YGSNA Continues Collaborations with NYU and Columbia
For the second time in six months, YGSNA members traveled to New York University to participate in a jointly organized NYU and Columbia event. Hosted at NYU’s Department of Social and Cultural Analysis and co-sponsored by the NYU Native Studies Forum, the one-day graduate student conference, “Differential Sovereignties,” included twelve graduate student papers, a multi-media presentation on contemporary Indigenous food sovereignty efforts, and sets of faculty commentaries. YGSNA faculty coordinator Ned Blackhawk was joined by Audra Simpson (Columbia), Dean Saranillio (NYU), and Doug Kiel (Williams College) as faculty commentators and participants.

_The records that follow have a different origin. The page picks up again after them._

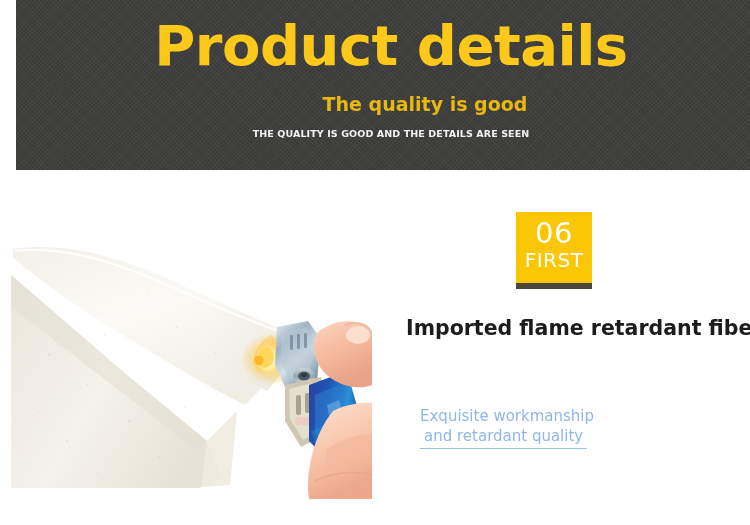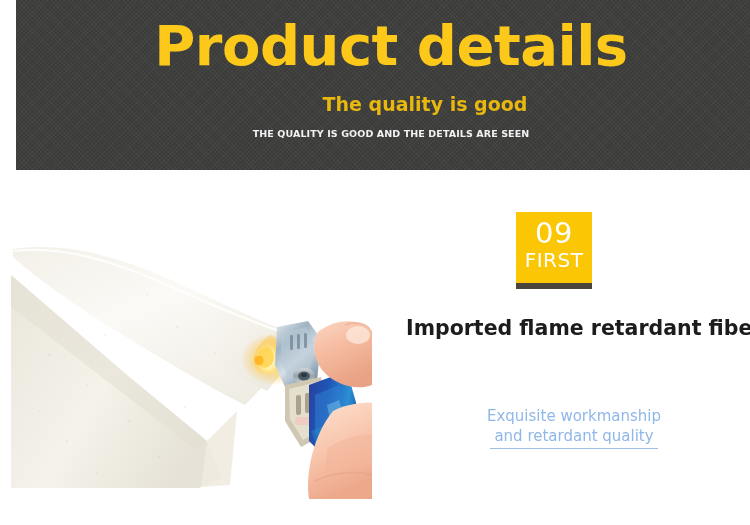--- a/index.html
+++ b/index.html
@@ -158,24 +158,23 @@
     font-size: 20.5px;
     line-height: 29px;
     font-weight: bold;
     font-family: "DejaVu Sans", sans-serif;
   }
   .headline-line { white-space: nowrap; }
 
   
   .subnote {
     position: absolute;
-    left: 48px;
+    left: 28px;
     top: 236px;
     width: 268px;
-    text-align: center;
     color: #8fb7e8;
     font-size: 15px;
     line-height: 20px;
     font-weight: 400;
     font-family: "DejaVu Sans", sans-serif;
   }
   .subnote-line { white-space: nowrap; }
   .subnote-line.underlined {
     display: inline-block;
     border-bottom: 1.5px solid #9cbfe8;
@@ -327,21 +326,21 @@
                  C296,240 304,200 324,176 Z" fill="url(#skin2)"></path>
         <path d="M318,214 C338,200 358,198 363,200 L363,230
                  C344,226 328,230 316,240 Z" fill="#f3b79a" opacity="0.55"></path>
         <path d="M306,246 C326,236 350,236 363,240" fill="none" stroke="#e3a387" stroke-width="1.6" opacity="0.6"></path>
       </svg>
     </div>
 
     <div class="right-col">
 
       <div class="badge">
-        <div class="badge-number">09</div>
+        <div class="badge-number">06</div>
         <div class="badge-label">FIRST</div>
       </div>
 
       <div class="headline">
         <div class="headline-line">Imported flame retardant fiber</div>
       </div>
 
       <div class="subnote">
         <div class="subnote-line">Exquisite workmanship</div>
         <div class="subnote-line underlined">and retardant quality</div>

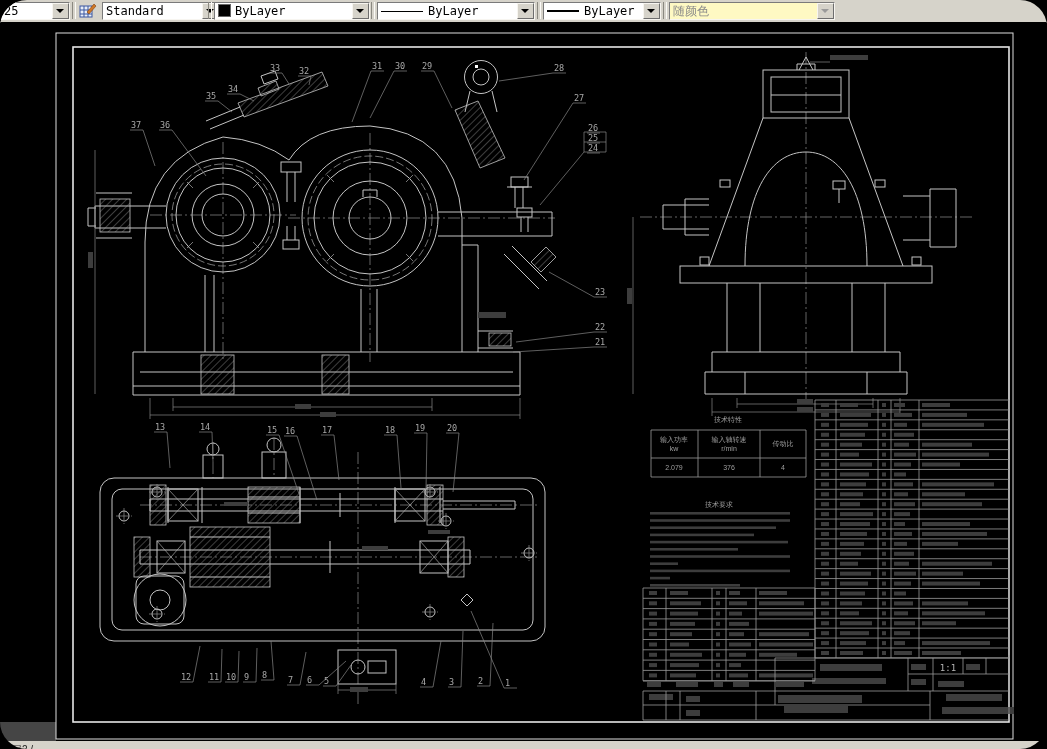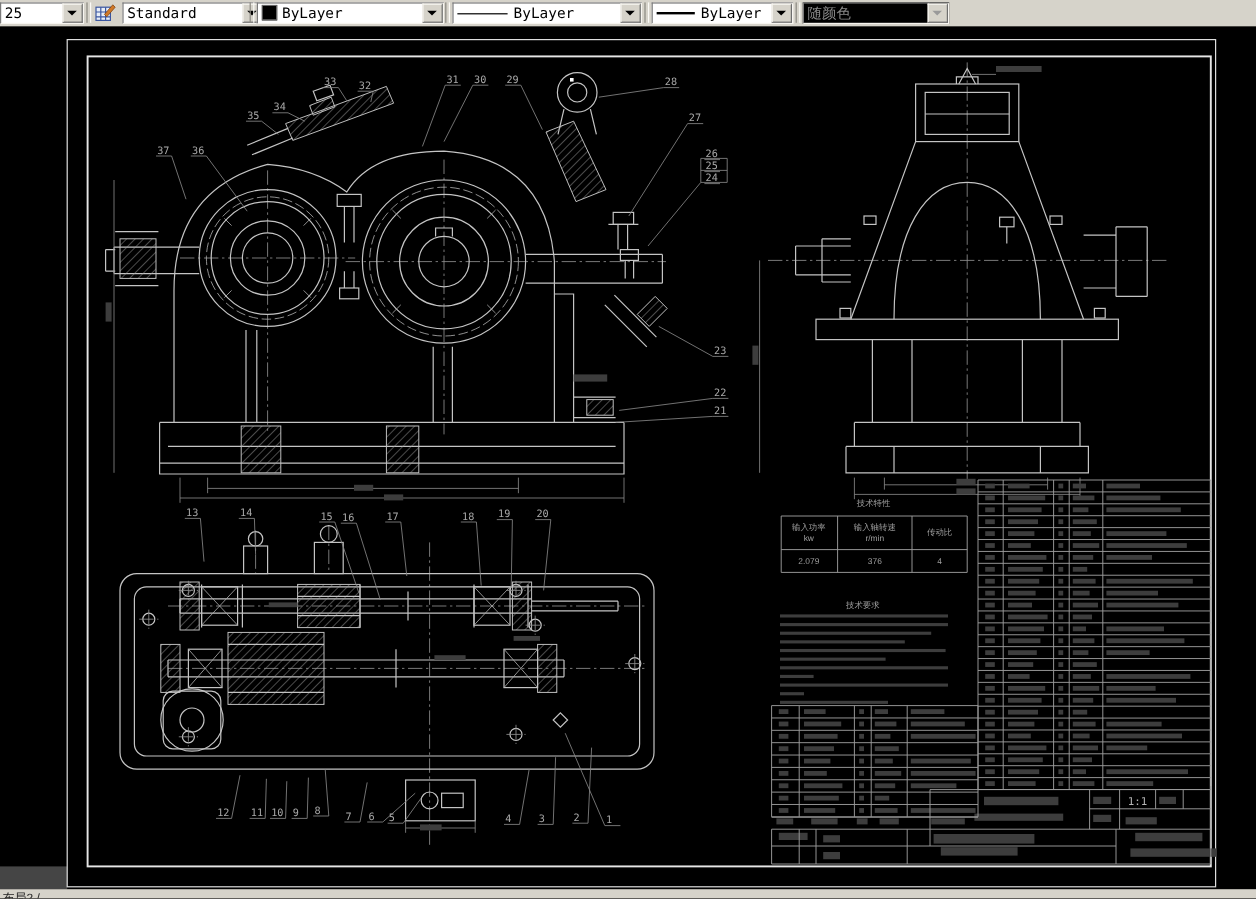--- a/index.html
+++ b/index.html
@@ -1,30 +1,30 @@
 <!DOCTYPE html>
 <html><head>
 <meta charset="utf-8">
 <style>
   html,body{margin:0;padding:0;background:#000;}
   #app{position:relative;width:1047px;height:749px;overflow:hidden;background:#000;
-       font-family:"Liberation Sans",sans-serif;}
+       font-family:"Liberation Sans",sans-serif;border-radius:27px;}
   
   .toolbar{position:absolute;left:0;top:0;width:1047px;height:22px;background:#d6d3ca;
            border-bottom:1px solid #9c9a92;}
   .combo{position:absolute;top:2px;height:16px;background:#fff;
          border:1px solid;border-color:#7a7a7a #f7f5f0 #f7f5f0 #7a7a7a;
          font-family:"DejaVu Sans Mono",monospace;font-size:12px;color:#000;}
   .combo .cfield{position:absolute;left:3px;top:1px;right:17px;height:14px;line-height:14px;
                  white-space:nowrap;overflow:hidden;}
   .carr{position:absolute;right:0;top:0;width:15px;height:14px;background:#d6d3ca;
         border:1px solid;border-color:#f7f5f0 #6e6e6e #6e6e6e #f7f5f0;}
   .carr i{position:absolute;left:3px;top:5px;width:0;height:0;border:4px solid transparent;
           border-top-color:#000;}
-  .combo.disabled{background:#000000;}
+  .combo.disabled{background:#fef9c3;padding-left:44px;}
   .combo.disabled .cfield{color:#8a8a8a;}
   .combo.disabled .carr i{border-top-color:#9a9a9a;}
   .sep{position:absolute;top:2px;height:17px;width:2px;border-left:1px solid #8a8880;
        border-right:1px solid #fbfaf6;}
   .swatch{display:inline-block;width:11px;height:11px;background:#000;border:1px solid #666;
           vertical-align:-2px;margin-right:4px;}
   .lsample{display:inline-block;width:42px;height:1px;background:#000;vertical-align:3px;margin-right:5px;}
   .lsample.lw{height:2px;}
   .styleicon{position:absolute;top:3px;width:18px;height:16px;}
   

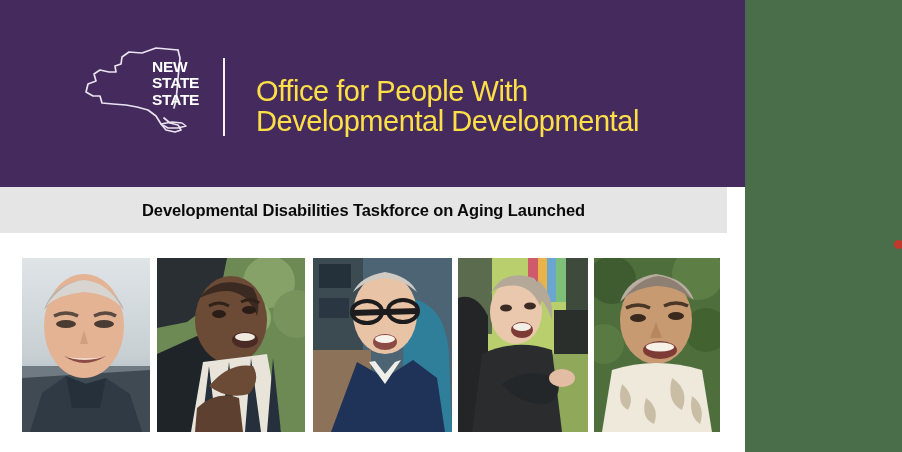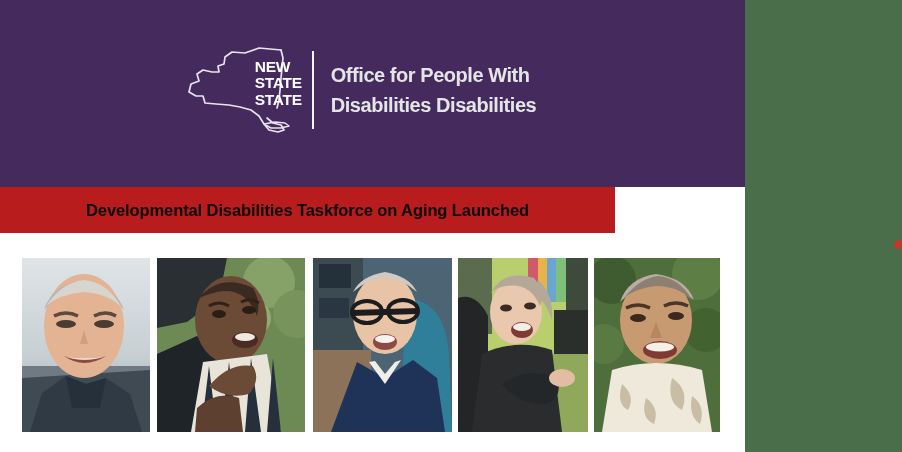--- a/index.html
+++ b/index.html
@@ -39,22 +39,22 @@
     top: 0;
     width: 745px;
     height: 187px;
     background: #452a5e;
     display: flex;
     align-items: center;
     justify-content: center;
   }
   .logo-lockup {
     display: flex;
-    align-items: center;
-    gap: 0px;
+    align-items: flex-end;
+    gap: 14px;
     transform: translate(-12px, -4px);
   }
   .ny-mark {
     position: relative;
     width: 118px;
     height: 92px;
     flex: 0 0 auto;
   }
   .ny-mark svg { display: block; }
   .ny-words {
@@ -73,37 +73,37 @@
   .ny-words span { display: block; }
   .logo-divider {
     width: 2px;
     height: 78px;
     background: #ffffff;
     margin: 0 17px 0 9px;
     flex: 0 0 auto;
     opacity: 0.95;
   }
   .agency-name {
-    color: #e5e5e5;
+    color: #fde047;
     font-family: "Liberation Sans", sans-serif;
-    font-weight: bold;
-    font-size: 20px;
+    font-weight: normal;
+    font-size: 29px;
     line-height: 30px;
     letter-spacing: -0.45px;
     white-space: nowrap;
   }
   .agency-name span { display: block; }
   
   #headline-band {
     position: absolute;
     left: 0;
     top: 187px;
-    width: 615px;
+    width: 727px;
     height: 46px;
-    background: #b91c1c;
+    background: #e5e5e5;
     display: flex;
     align-items: center;
     justify-content: center;
   }
   #headline-text {
     color: #0a0a0a;
     font-family: "Liberation Sans", sans-serif;
     font-weight: bold;
     font-size: 16.5px;
     letter-spacing: -0.1px;
@@ -160,21 +160,21 @@
             <span>NEW</span>
             <span>STATE</span>
             <span>STATE</span>
           </div>
         </div>
 
         <div class="logo-divider"></div>
 
         <div class="agency-name">
           <span>Office for People With</span>
-          <span>Disabilities Disabilities</span>
+          <span>Developmental Developmental</span>
         </div>
 
       </div>
     </div>
 
     <div id="headline-band">
       <div id="headline-text">Developmental Disabilities Taskforce on Aging Launched</div>
     </div>
 
     <div id="photo-strip">

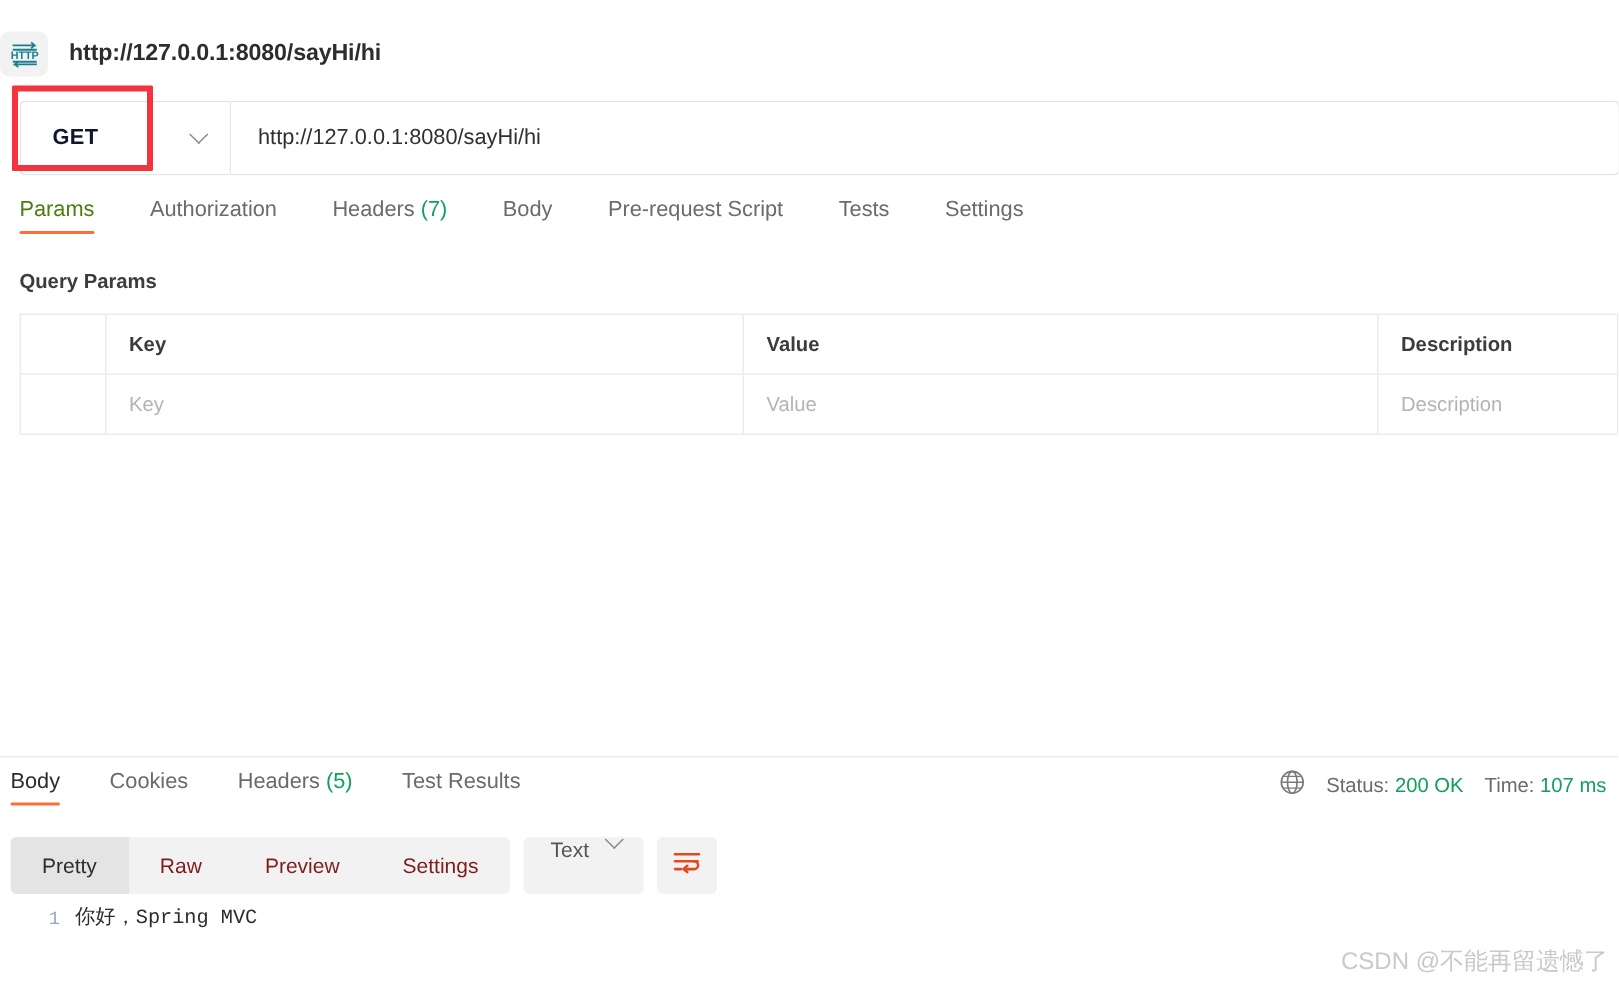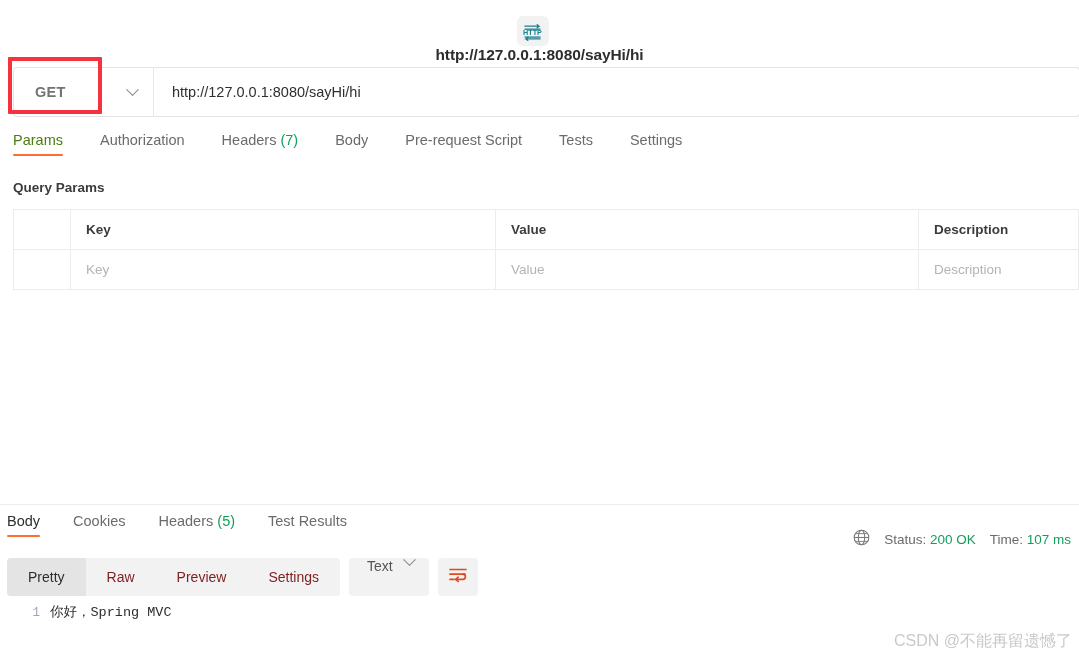--- a/index.html
+++ b/index.html
@@ -14,26 +14,25 @@
     position: relative;
     overflow: hidden;
     font-family: "Liberation Sans", sans-serif;
     color: #3c3c3c;
     -webkit-font-smoothing: antialiased;
   }
 
   
   .titlebar {
     position: absolute;
-    top: 16px; left: 0; right: 0;
+    top: 8px; left: 0; right: 0;
     height: 55px;
     display: flex;
     align-items: center;
     background: #ffffff;
-    flex-direction: column;
   }
   .http-badge {
     width: 32px;
     height: 30px;
     border-radius: 6px;
     background: #f2f2f2;
     display: flex;
     align-items: center;
     justify-content: center;
     margin-right: 14px;
@@ -63,21 +62,21 @@
     border-radius: 4px 0 0 4px;
     background: #fff;
     display: flex;
     align-items: center;
     justify-content: space-between;
     padding: 0 16px 0 21px;
   }
   .method-label {
     font-size: 14.5px;
     font-weight: bold;
-    color: #737373;
+    color: #0f172a;
     letter-spacing: 0.3px;
   }
   .chev {
     display: inline-block;
     width: 9px;
     height: 9px;
     border-right: 1.6px solid #8a8a8a;
     border-bottom: 1.6px solid #8a8a8a;
     transform: rotate(45deg) translate(-2px,-2px);
   }
@@ -218,21 +217,20 @@
   }
 
   .resp-status {
     position: absolute;
     top: 513px;
     right: 8px;
     display: flex;
     align-items: center;
     gap: 14px;
     font-size: 13.5px;
-    margin-top: 16px;
   }
   .stat-item { color: #6b6b6b; white-space: nowrap; }
   .stat-val { color: #10a05b; }
 
   
   .fmt-bar {
     position: absolute;
     top: 558px;
     left: 7px;
     display: flex;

Convened and organized by NYU and Columbia graduate students, papers came from a range of NYU and Columbia doctoral programs, including anthropology, art history, history, performance studies, and food studies. All interrogated the conference theme of “differential sovereignties,” addressing Central American, Canadian, and U.S. Native communal struggles for increased cultural, political, and economic sovereignty. Robust attention to the overlapping, ambiguous, as well as competing forms of sovereign authority characterized these collective conversations, many of which built upon pre-existing graduate student courses as well as networks forged between these respective campus communities. Columbia, for example, supported the conference through its Center for the Study of Ethnicity and Race as well as its Collaborations on Indigenous Studies Project.
In September, YGSNA, NYU, and Columbia co-convened the teach-in on “Genocide Denial in North American Popular Culture,” an event that followed the first day of the UN’s World Conference on Indigenous Peoples.